Now we could add the fonts to the head section to preload the fonts

<link rel="preload" href="<?php echo $this->assetPacker('stag-medium-webfont.woff2'); ?>" as="font" type="font/woff2" crossorigin>
<link rel="preload" href="<?php echo $this->assetPacker('stag-light-webfont.woff2'); ?>" as="font" type="font/woff2" crossorigin>
Without font preloading (fonts load in the stylesheet)
with font preloading (fonts load in parallel with css)

Wrap up

The business

We experienced that it is necessary to inform the business that with a large and complicated site: there are no silver bullets.
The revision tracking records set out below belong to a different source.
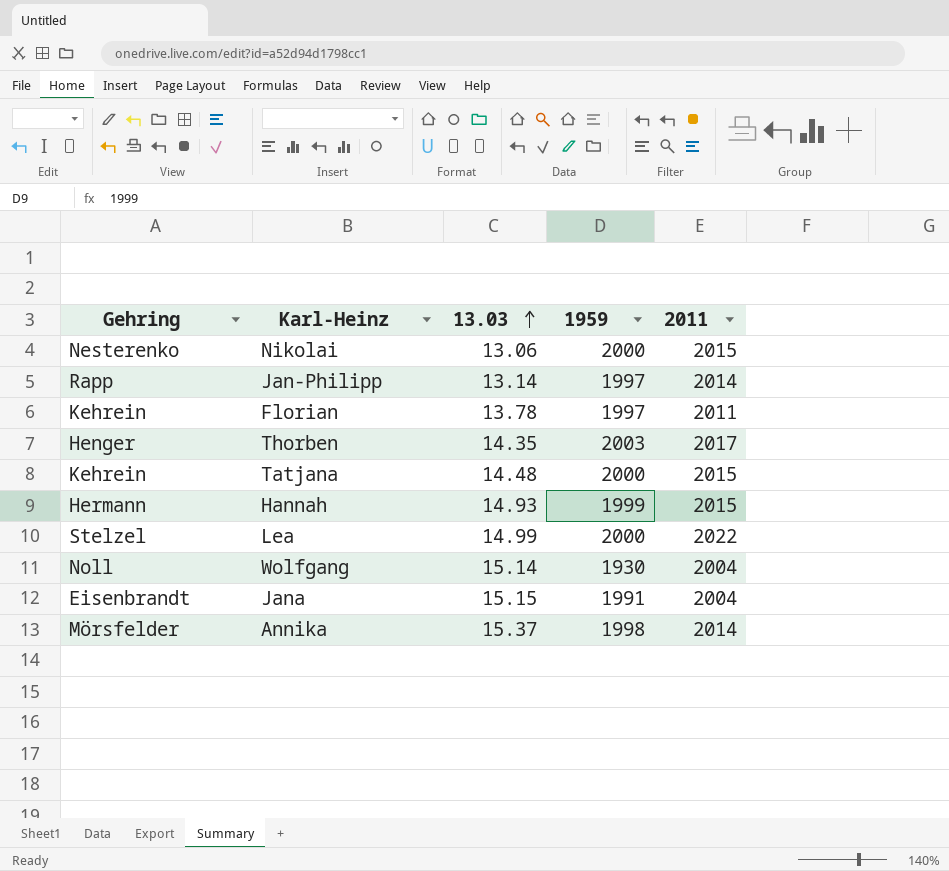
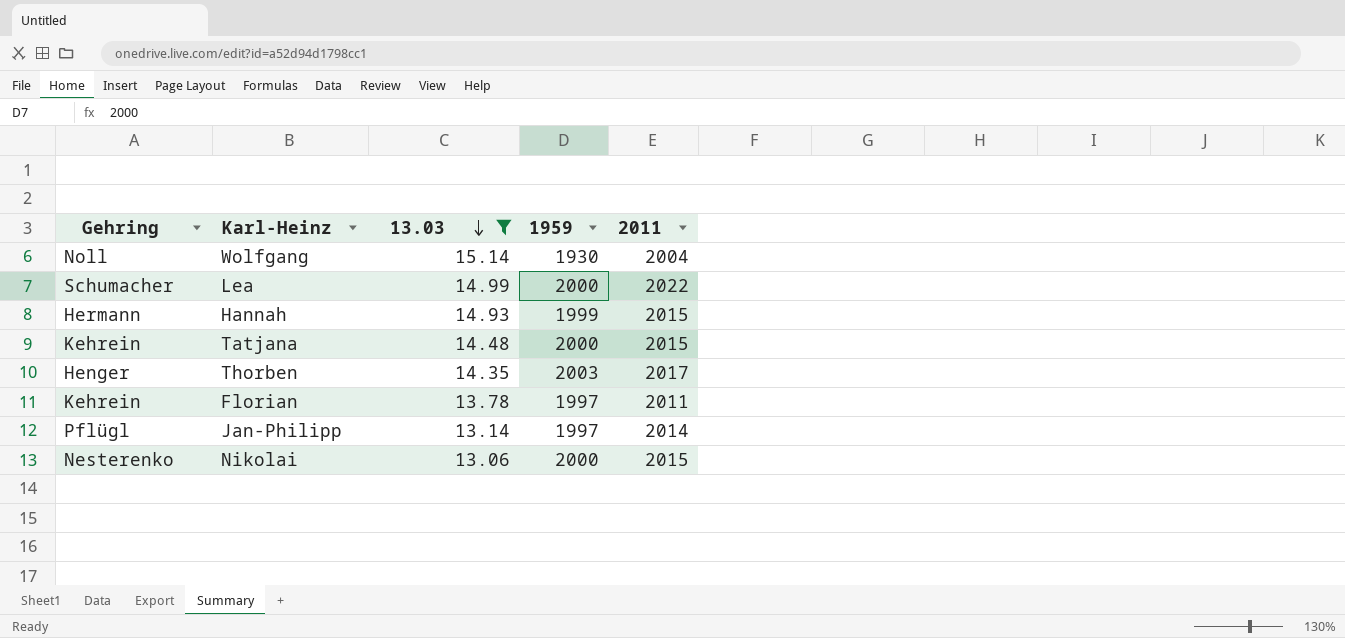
filter: none -> 13.03 <= 15.14
row order: 13.03 ascending -> 13.03 descending
Lea | Gehring: Stelzel -> Schumacher
Jan-Philipp | Gehring: Rapp -> Pflügl

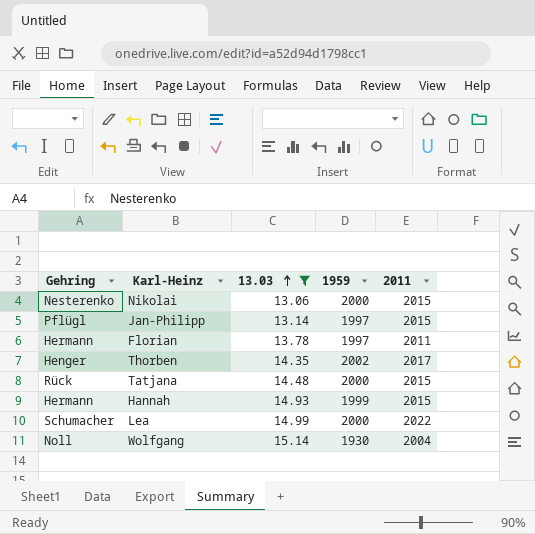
row order: 13.03 descending -> 13.03 ascending
Jan-Philipp | 2011: 2014 -> 2015
Florian | Gehring: Kehrein -> Hermann
Thorben | 1959: 2003 -> 2002
Tatjana | Gehring: Kehrein -> Rück

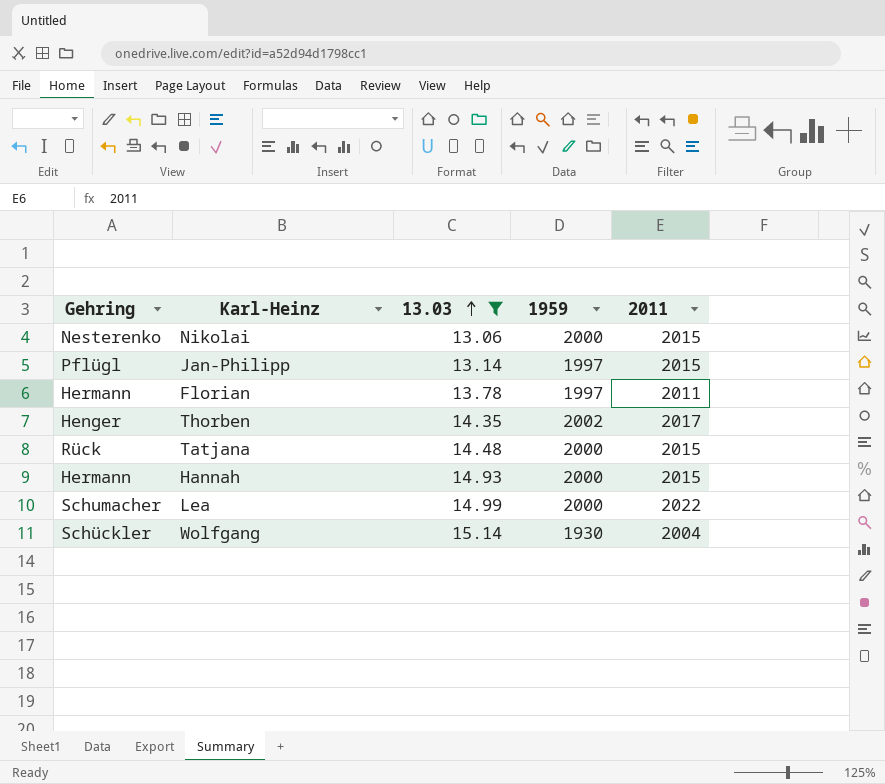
Hannah | 1959: 1999 -> 2000
Wolfgang | Gehring: Noll -> Schückler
You have to improve the site (lighthouse) point by point. Be transparent about the technical cost of each step. Sometimes you can combine the work to be made to improve the performance with some refactoring which helps to sell the step.

Things left to improve

One of the hardest parts we currently deal with is that our site has been out for a lot of years and have a lot of stakeholders. The result is that we have a lot….  A lot of HTML, JS and CSS. We pointed this to the business a lot of times, the sites needs focus and afterwards we can strip things out. Turns that this is not easy.  We decided to improve our user measurements and notice the business of parts never being used that need to be striped out. And of course we need to implement some functionality of service workers to help with the clientside caching especially for mobile users.

Current improvements

We still have work to do to improve the scores even further, hence our current measurements with lighthouse and pagespeed show an improvement of at least 200%. We are still performing mediocre on mobile. Luckily we know which step we need to take.